(Before-and-after change records)
--

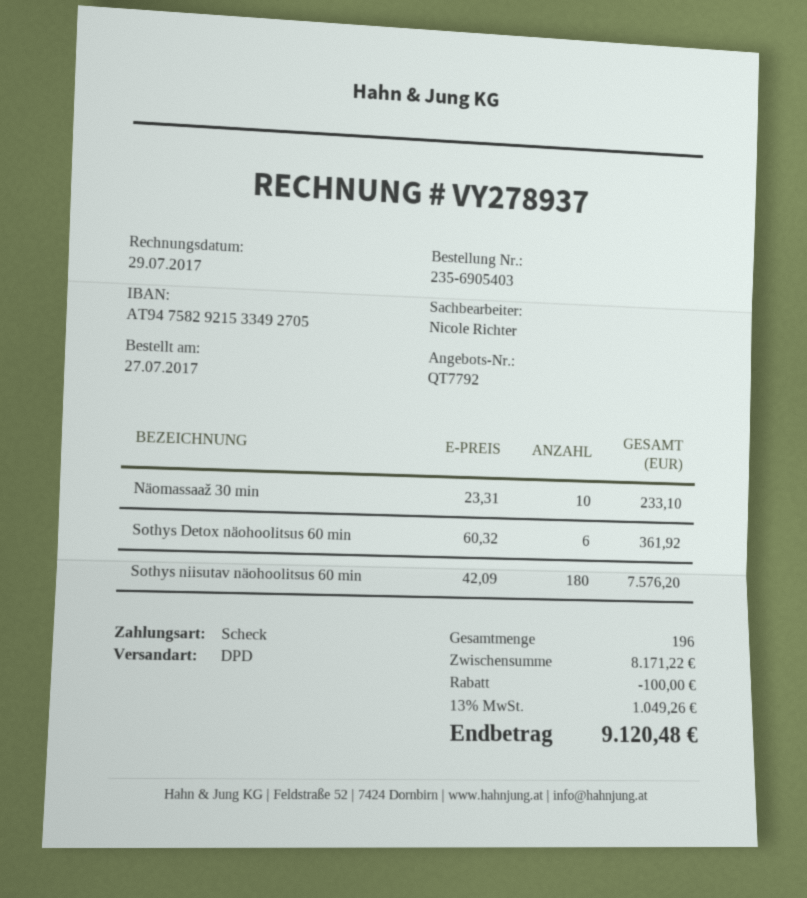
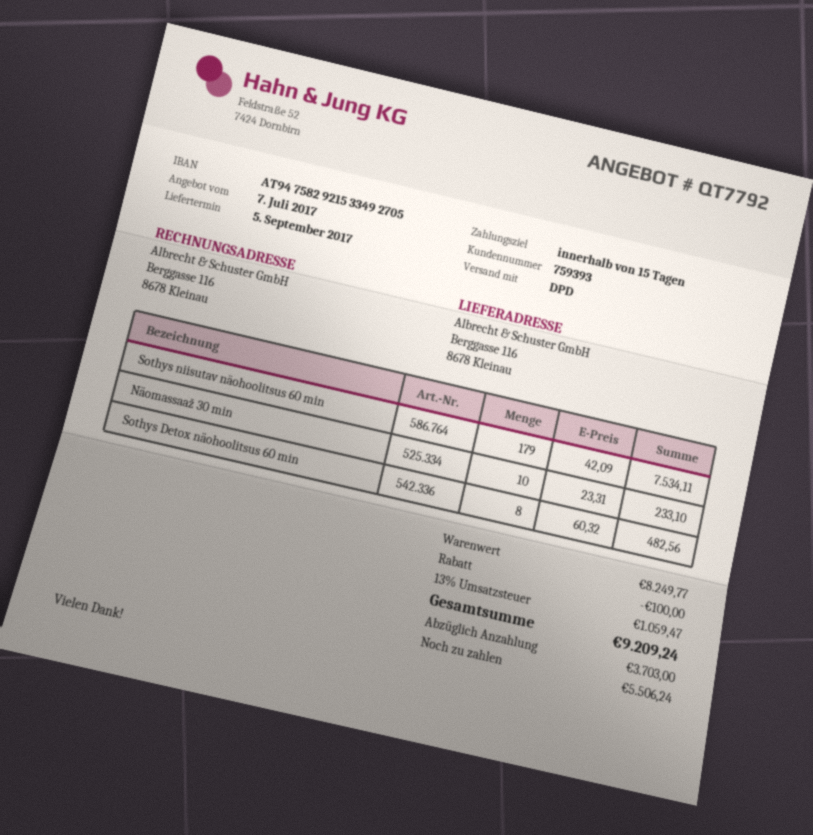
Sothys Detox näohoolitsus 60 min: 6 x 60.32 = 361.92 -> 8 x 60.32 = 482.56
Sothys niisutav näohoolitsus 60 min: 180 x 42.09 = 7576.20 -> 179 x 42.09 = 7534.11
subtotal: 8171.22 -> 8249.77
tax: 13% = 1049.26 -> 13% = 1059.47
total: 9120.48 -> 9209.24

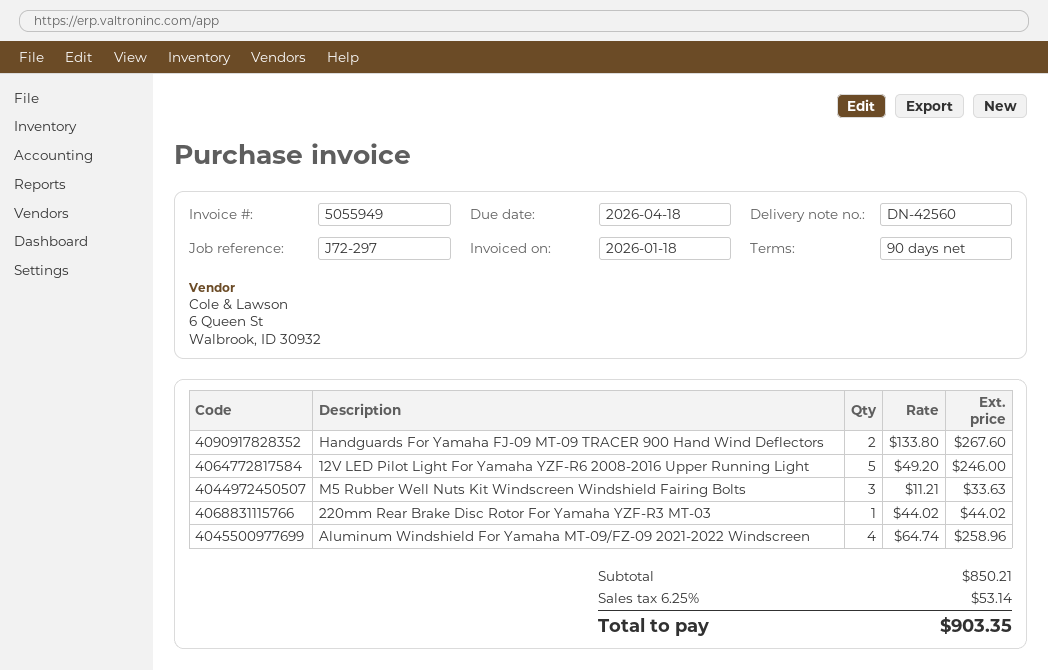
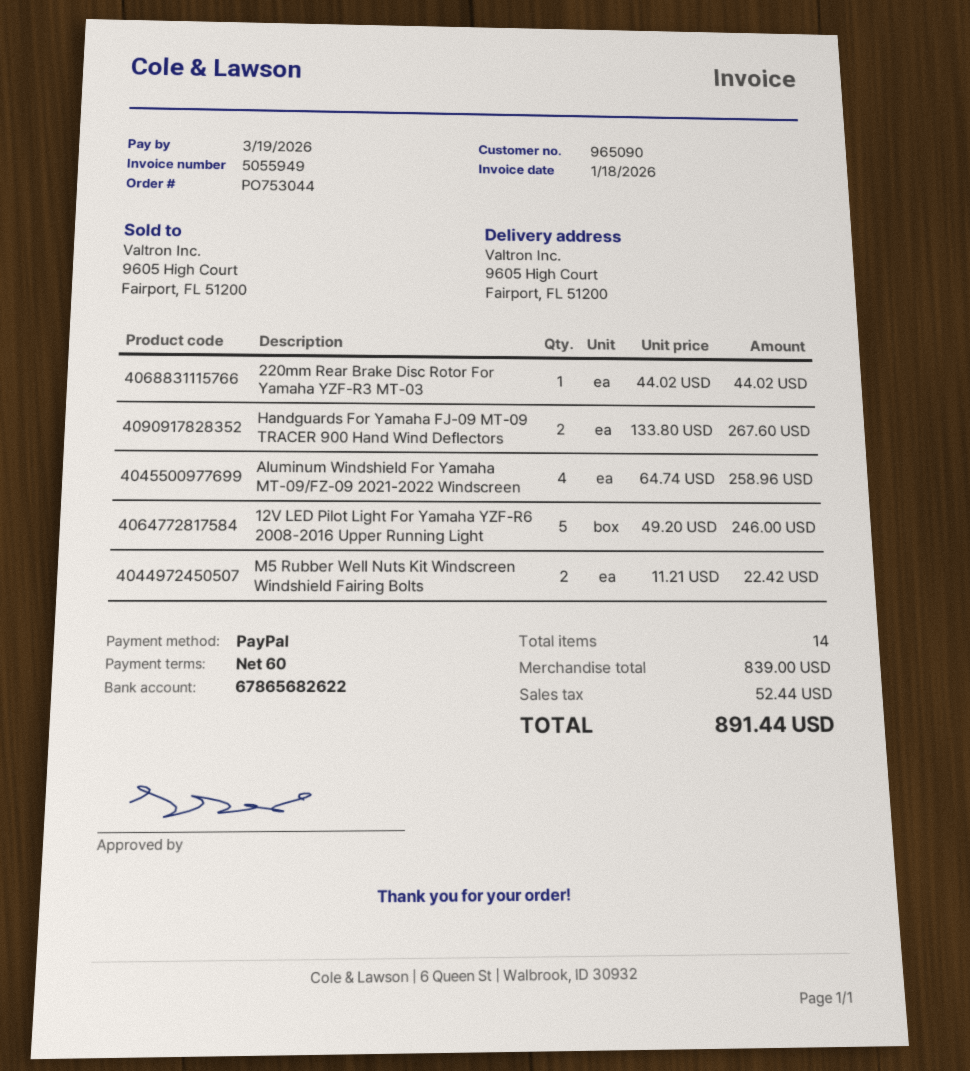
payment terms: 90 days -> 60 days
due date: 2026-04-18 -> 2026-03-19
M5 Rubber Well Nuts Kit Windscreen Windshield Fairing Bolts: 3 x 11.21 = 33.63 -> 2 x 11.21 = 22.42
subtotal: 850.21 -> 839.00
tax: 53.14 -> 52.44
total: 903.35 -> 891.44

--

**EXERCISE**. Using the records above, pull out each line where the word "Sothys" occurs.

**TASK RESPONSE**.
Sothys Detox näohoolitsus 60 min: 6 x 60.32 = 361.92 -> 8 x 60.32 = 482.56
Sothys niisutav näohoolitsus 60 min: 180 x 42.09 = 7576.20 -> 179 x 42.09 = 7534.11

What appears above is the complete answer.